"Ada kemajuan gak, Rai? Gue lihat-lihat lo sama Galen malah makin jauh. Akhir-akhir ini lo lebih sering bareng Brian. Jangan bilang lo naksir sama Brian juga. Ya Allah, Sorai! Jangan maruk dong. Gini ya, gue mau jujur sama lo. Gue, Mentari Azalea Pradikta, suka sama Brian. Jadi please, comblangin dia ke gue aja!"
Sorai langsung tersedak minumannya sendiri. Dia tak pernah mengira jika sahabatnya itu menyukai Brian. Antara senang dan aneh.

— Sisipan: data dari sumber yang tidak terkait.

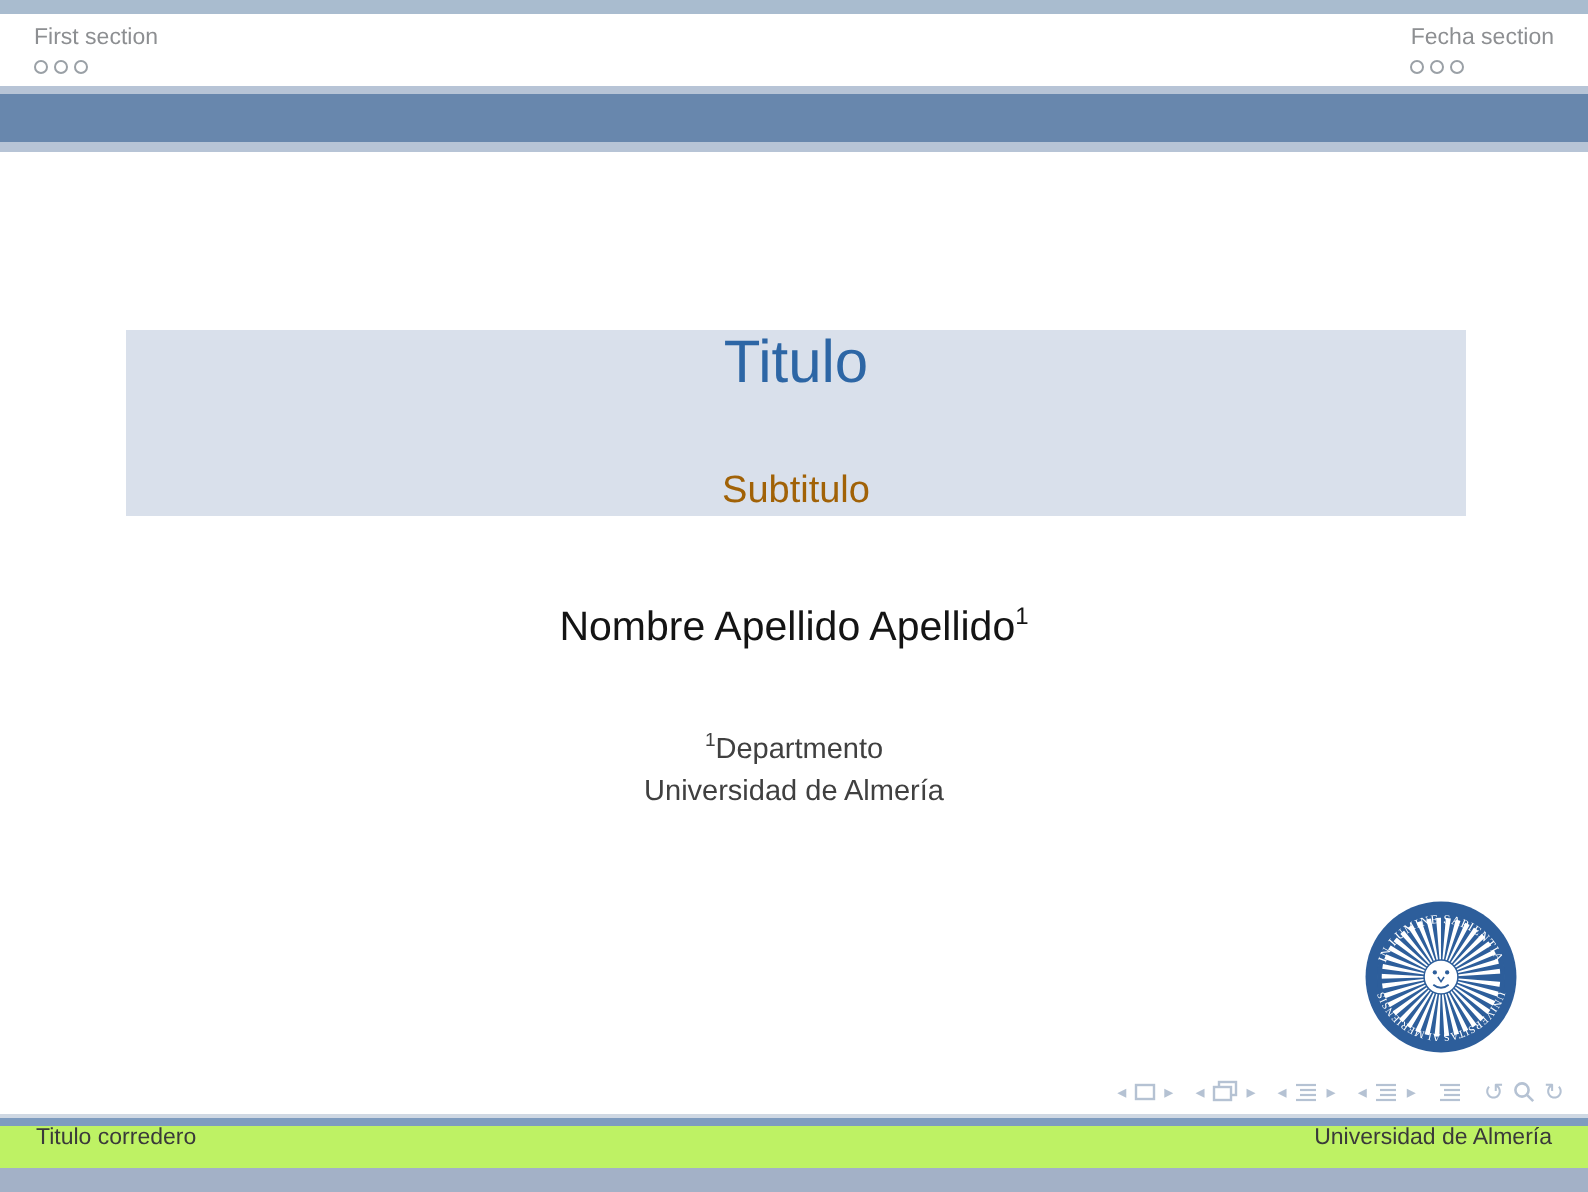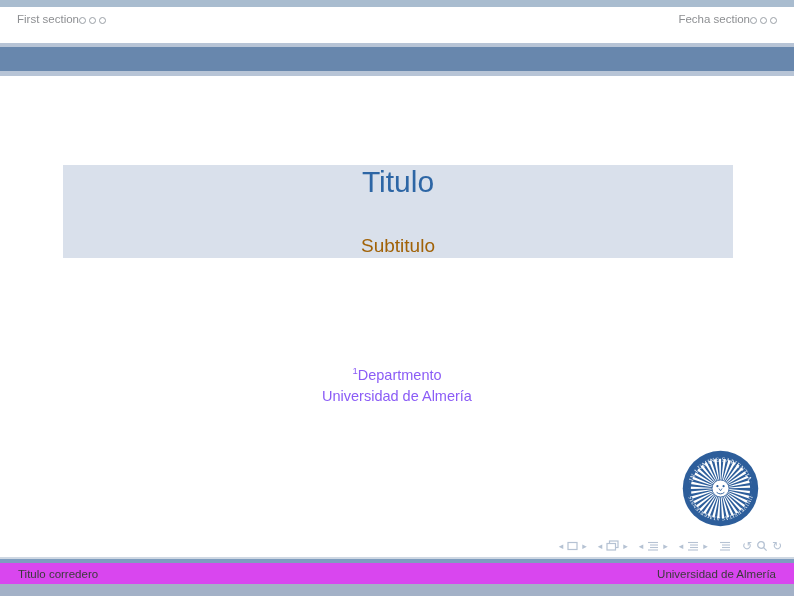--- a/index.html
+++ b/index.html
@@ -12,7 +12,7 @@
   .top-band{position:absolute;left:0;top:0;width:794px;height:7px;background:#a9bccf;}
   .header-row{position:absolute;left:0;top:7px;width:794px;height:36px;background:#ffffff;
               display:flex;justify-content:space-between;align-items:flex-start;padding:6px 17px 0 17px;}
-  .section-block{display:flex;flex-direction:row;}
+  .section-block{display:flex;flex-direction:column;}
   .section-label{font-size:11.5px;color:#8d8f92;line-height:13px;}
   .bullet-row{display:flex;gap:3px;margin-top:4px;}
   .mini-bullet{width:7px;height:7px;border:1.2px solid #9aa0a6;border-radius:50%;background:#ffffff;}

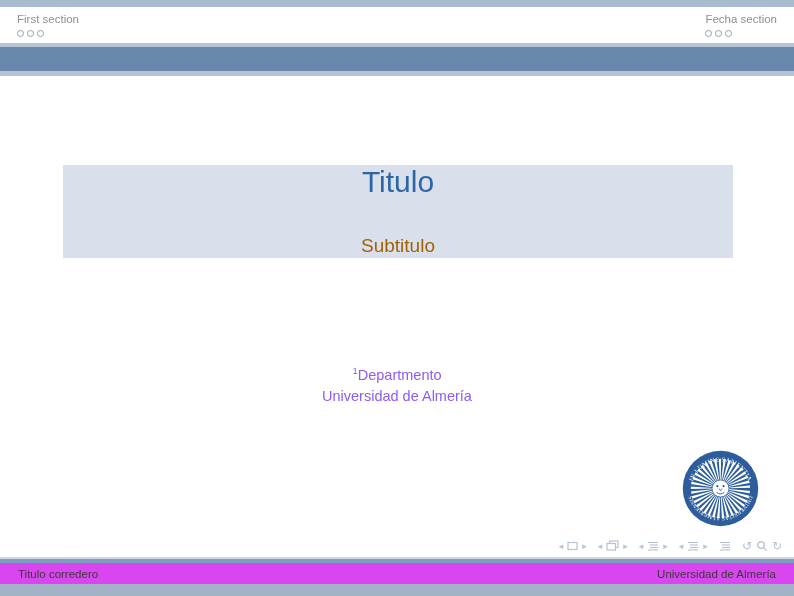--- a/index.html
+++ b/index.html
@@ -88,6 +88,7 @@
     <div class="subtitle-text">Subtitulo</div>
   </div>
 
+  <div class="author-line"><span>Nombre Apellido Apellido</span><sup>1</sup></div>
 
   <div class="institute-block">
     <div><sup>1</sup><span>Departmento</span></div>

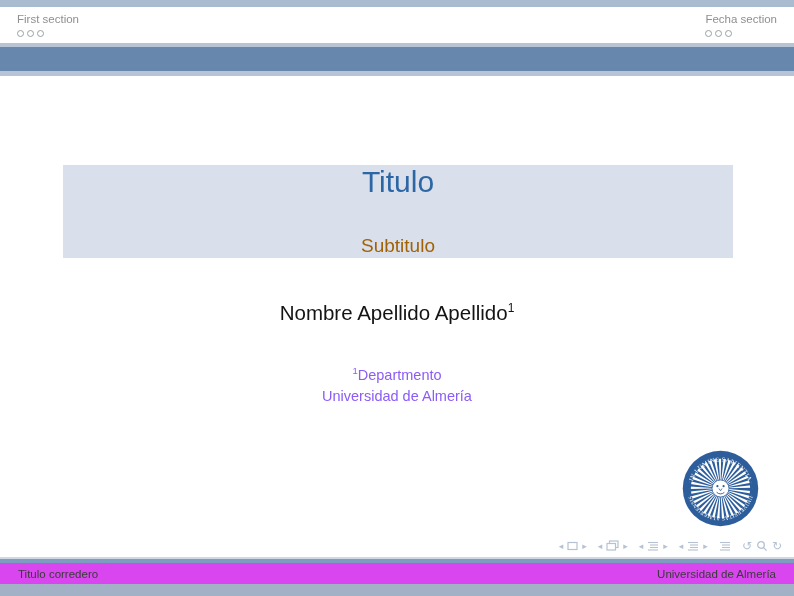--- a/index.html
+++ b/index.html
@@ -31,7 +31,7 @@
                font-size:20.5px;color:#141414;}
   .author-line sup{font-size:12px;}
   .institute-block{position:absolute;left:0;top:360px;width:794px;text-align:center;
-                   font-size:14.5px;color:#8b5cf6;line-height:21.5px;}
+                   font-size:14.5px;color:#404040;line-height:21.5px;}
   .institute-block sup{font-size:9.5px;}
   .date-line{position:absolute;left:0;top:431px;width:794px;text-align:center;
              font-size:20.5px;color:#141414;}

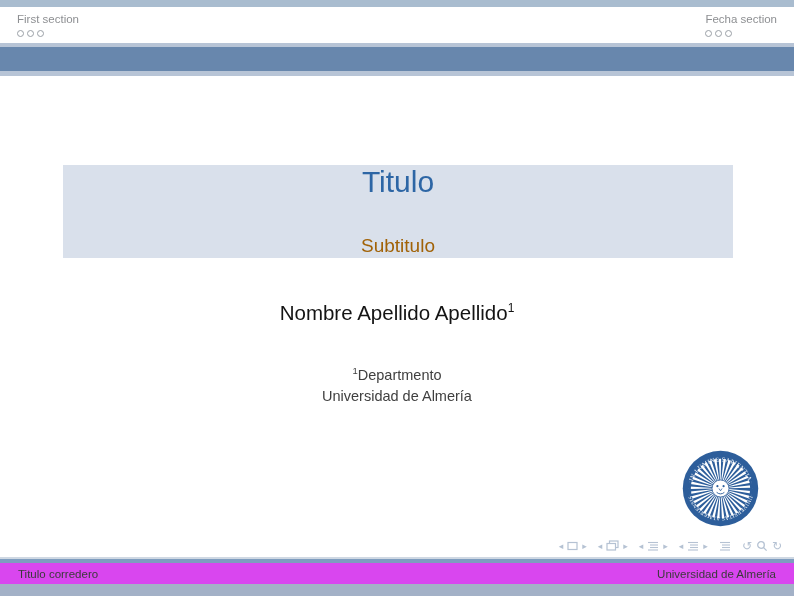--- a/index.html
+++ b/index.html
@@ -50,8 +50,8 @@
   
   .f-line1{position:absolute;left:0;top:557px;width:794px;height:2px;background:#cfd8e3;}
   .f-line2{position:absolute;left:0;top:559px;width:794px;height:4px;background:#7e9cbf;}
-  .footer-row{position:absolute;left:0;top:563px;width:794px;height:21px;background:#d946ef;
-              display:flex;justify-content:space-between;align-items:center;padding:0 18px;
+  .footer-row{position:absolute;left:0;top:563px;width:794px;height:21px;background:#bef264;
+              display:flex;justify-content:space-between;padding:0 18px;
               font-size:11.5px;color:#3a3a3a;}
   .bottom-band{position:absolute;left:0;top:584px;width:794px;height:12px;background:#a3b1c7;}
 </style>

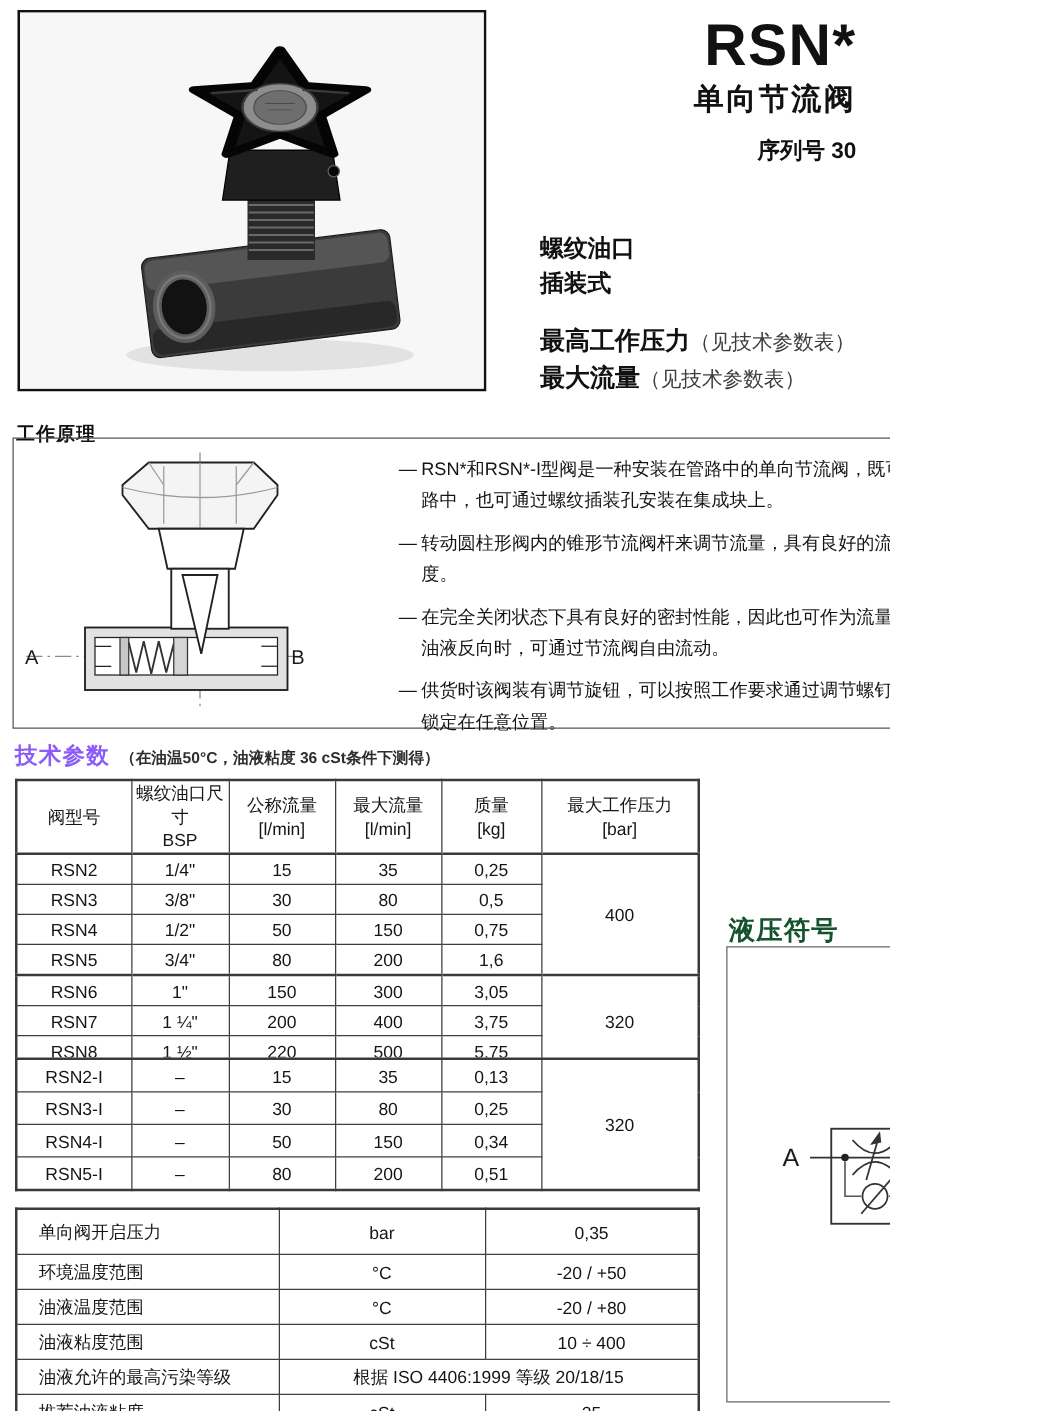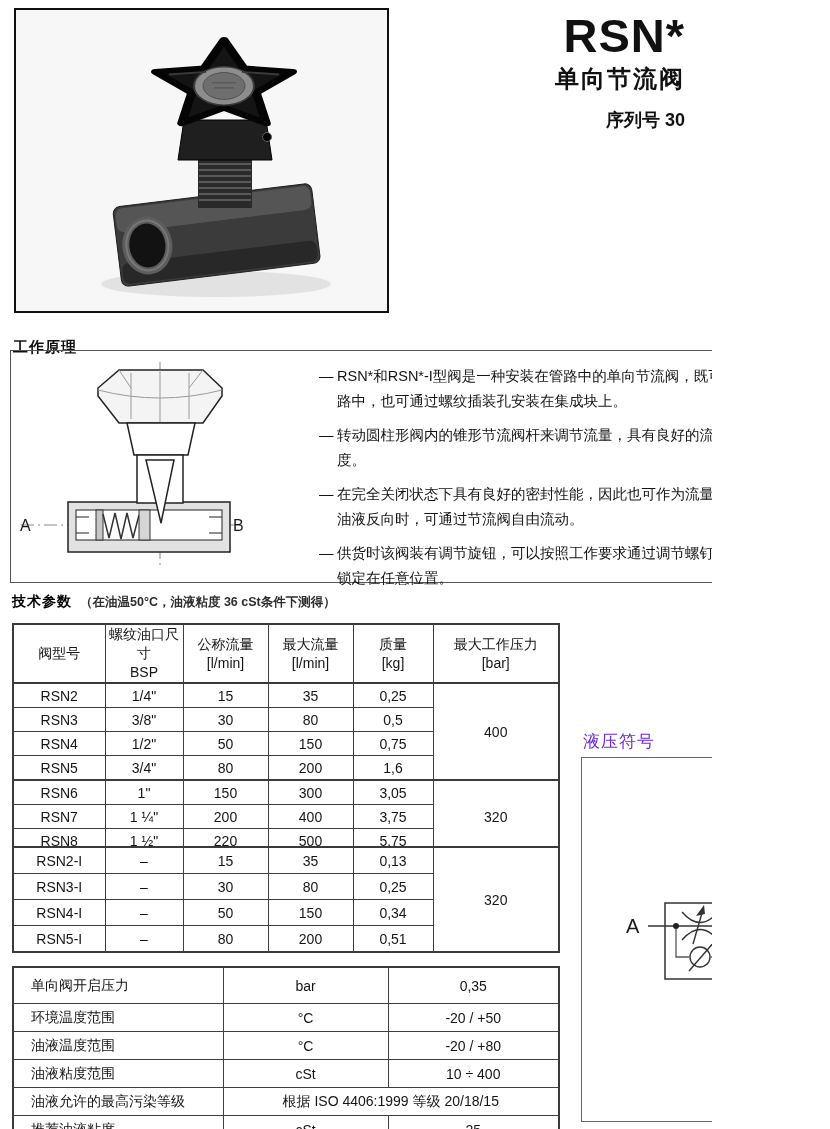--- a/index.html
+++ b/index.html
@@ -113,6 +113,17 @@
     <div class="series">序列号 30</div>
   </header>
 
+  <section class="intro">
+    <div class="feat">螺纹油口</div>
+    <div class="feat">插装式</div>
+    <div class="gap"></div>
+    <div class="spec-line">
+      <span class="b">最高工作压力</span><span class="note">（见技术参数表）</span>
+    </div>
+    <div class="spec-line">
+      <span class="b">最大流量</span><span class="note">（见技术参数表）</span>
+    </div>
+  </section>
 
   <h2 class="wp-title">工作原理</h2>
   <section class="wp-box">

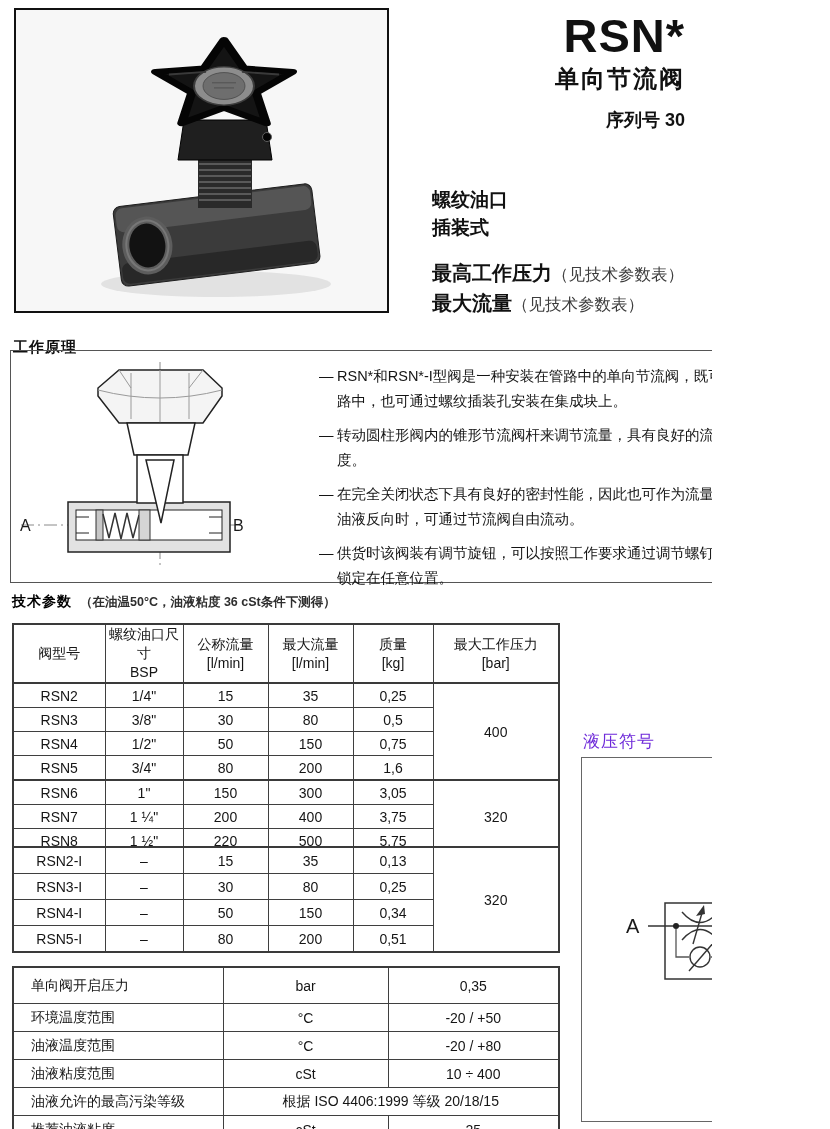--- a/index.html
+++ b/index.html
@@ -31,7 +31,7 @@
   .hs-title{position:absolute;left:583px;top:730px;margin:0;font-size:17px;font-weight:normal;
             letter-spacing:1px;color:#6d28d9;}
   .tp-head{position:absolute;left:12px;top:592px;}
-  .tp-title{font-size:14px;font-weight:bold;letter-spacing:1px;color:#000000;}
+  .tp-title{font-size:18px;font-weight:bold;letter-spacing:1px;color:#8b5cf6;}
   .tp-note{font-size:12.5px;font-weight:600;color:#2e2e2e;margin-left:8px;}
 
   

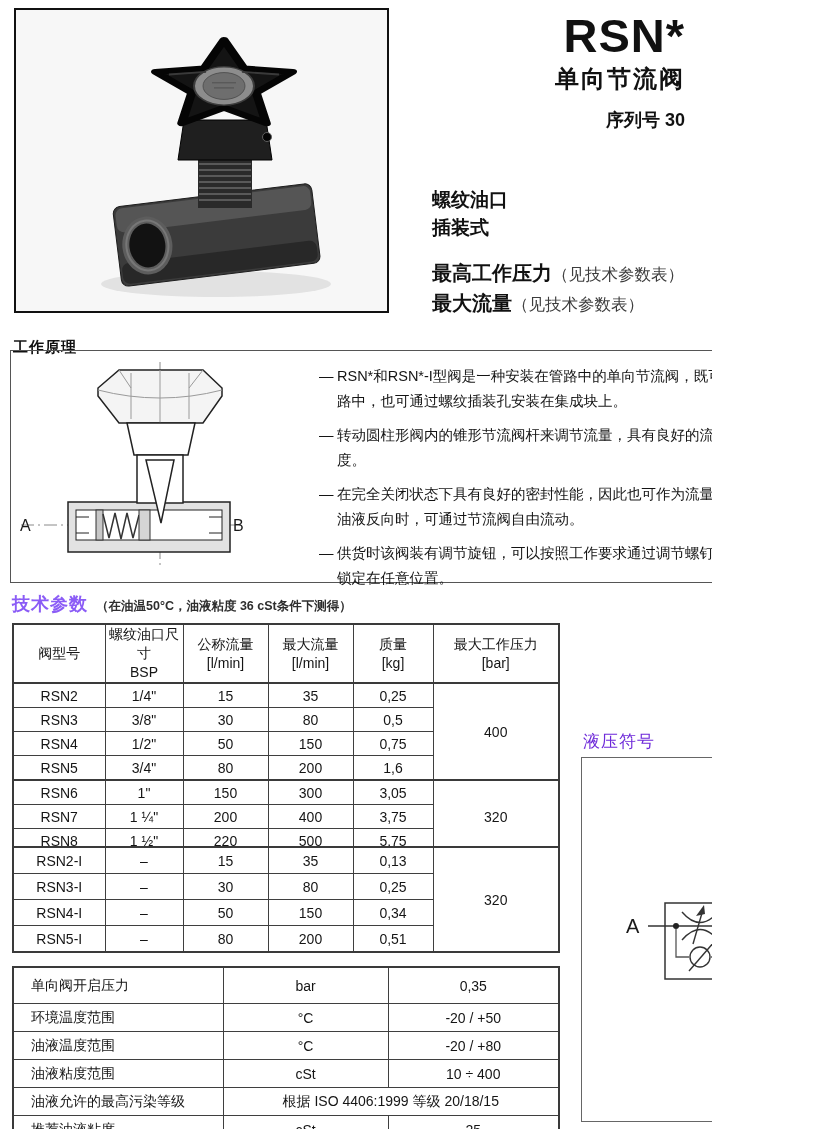--- a/index.html
+++ b/index.html
@@ -28,8 +28,8 @@
   
   .wp-title{position:absolute;left:13px;top:338px;margin:0;font-size:15px;font-weight:bold;
             letter-spacing:1px;color:#111;}
-  .hs-title{position:absolute;left:583px;top:730px;margin:0;font-size:17px;font-weight:normal;
-            letter-spacing:1px;color:#6d28d9;}
+  .hs-title{position:absolute;left:583px;top:730px;margin:0;font-size:21px;font-weight:bold;
+            letter-spacing:1px;color:#14532d;}
   .tp-head{position:absolute;left:12px;top:592px;}
   .tp-title{font-size:18px;font-weight:bold;letter-spacing:1px;color:#8b5cf6;}
   .tp-note{font-size:12.5px;font-weight:600;color:#2e2e2e;margin-left:8px;}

"Ih lo kenapa kaget gitu sih? Emang salah gue suka sama tetangga lo itu, Rai?"
"Demi apa sih, Tar, lo suka sama Brian? Sejak kapan?"
"Sejak dia anterin gue pulang dua minggu yang lalu. Motor gue mogok di tengah jalan waktu itu, kebetulan dia lewat terus bantuin gue benerin. Tapi ternyata motornya harus di benerin dibengkel. Jadi dia saranin buat pulang bareng dia dulu."
"Motornya lo tinggal?"
"Iyah, tapi langsung diurus sama orang suruhan Papa gue, kok. Jadi aman. Brian tuh baik banget ya, Rai?"
Sorai mengangguk. Sejauh ini, Brian juga yang selalu membantunya. Selalu ada saat dirinya butuh, selalu ada saat dia sedih. Brian, sebaik itu. Sorai pikir, Brian memang baik pada semua orang. Namun terkadang, Sorai merasa dirinya lebih spesial bagi cowok itu. Salahkah?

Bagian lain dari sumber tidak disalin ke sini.